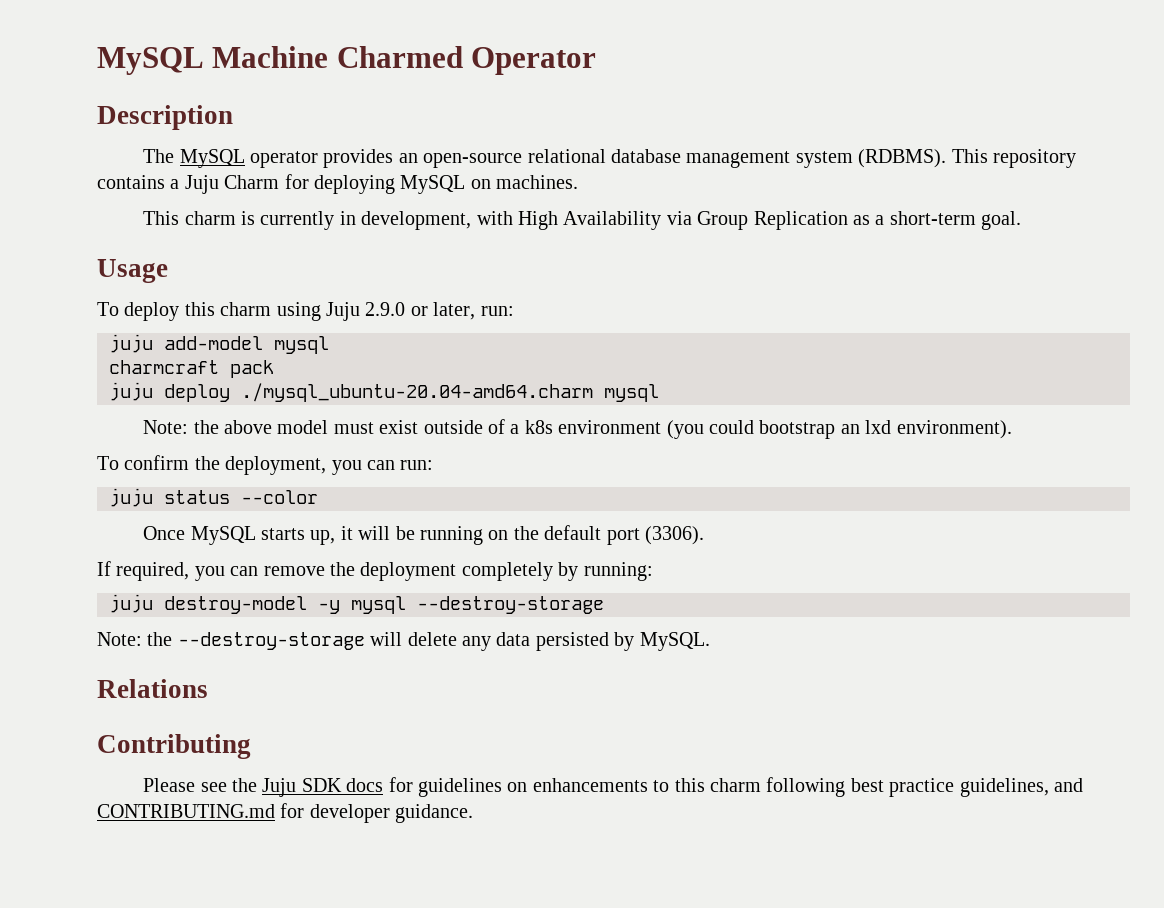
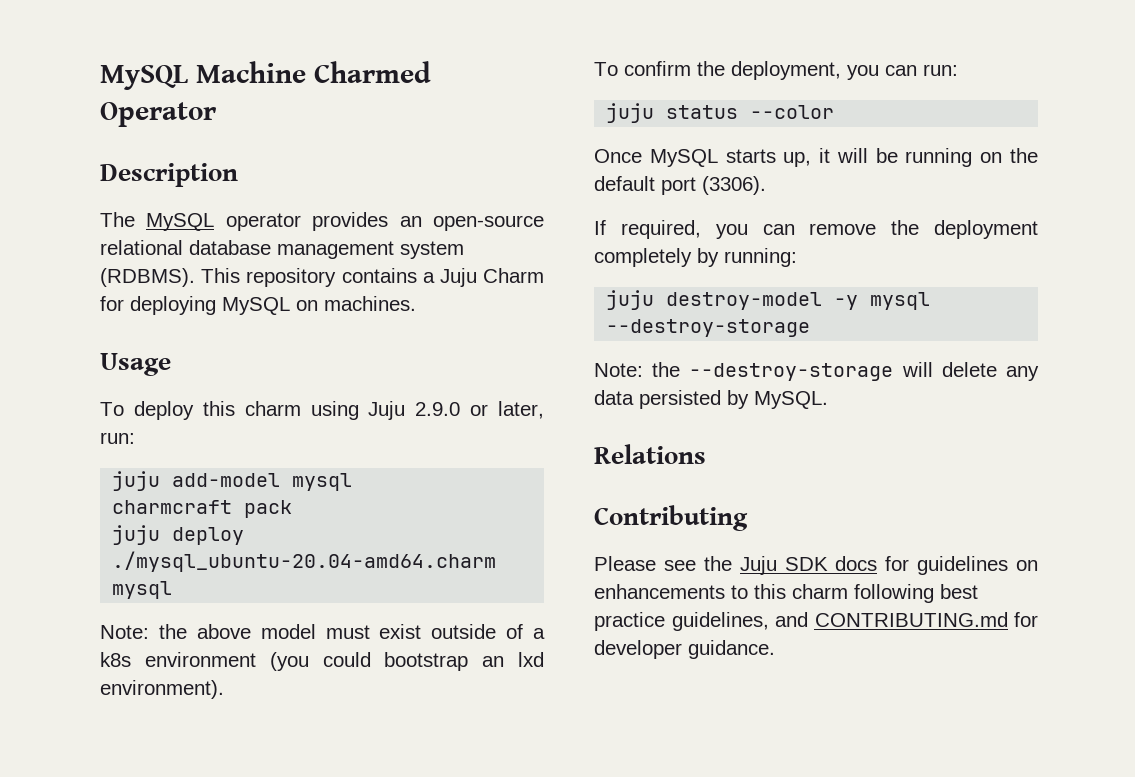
[143,211,1022,230] // This charm is currently in development, with High Availability via Group Replication as a short-term goal. -> (416, 303) none

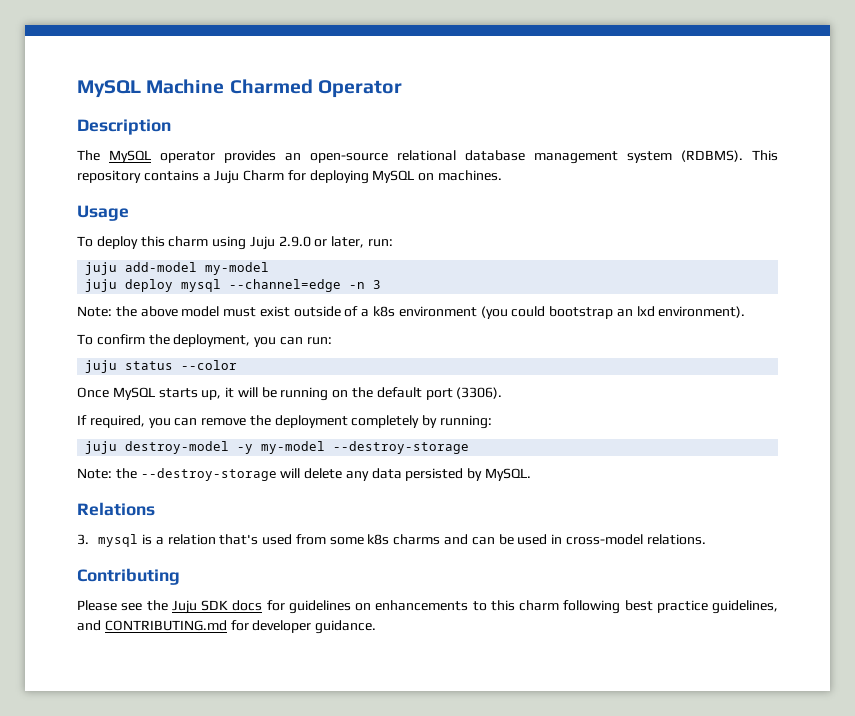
[292,473,353,491] [112,500,293,518] mysql // charmcraft pack -> [205,262,270,275] my-model
[112,551,497,572] [112,581,173,599] ./mysql_ubuntu-20.04-amd64.charm mysql -> [181,279,382,292] mysql --channel=edge -n 3
[870,292,931,310] mysql -> [261,441,326,454] my-model
(706, 454) none -> [77,534,706,547] // 3. mysql is a relation that's used from some k8s charms and can be used in cross-model relations.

_ _ _ _ _ _ _

_Work instruction_:
Pictures stay out. Repeat only the lines from the beginning of the data through the line that has "[870,292,931,310] mysql ->".

_Answer to the problem_:
[143,211,1022,230] // This charm is currently in development, with High Availability via Group Replication as a short-term goal. -> (416, 303) none

[292,473,353,491] [112,500,293,518] mysql // charmcraft pack -> [205,262,270,275] my-model
[112,551,497,572] [112,581,173,599] ./mysql_ubuntu-20.04-amd64.charm mysql -> [181,279,382,292] mysql --channel=edge -n 3
[870,292,931,310] mysql -> [261,441,326,454] my-model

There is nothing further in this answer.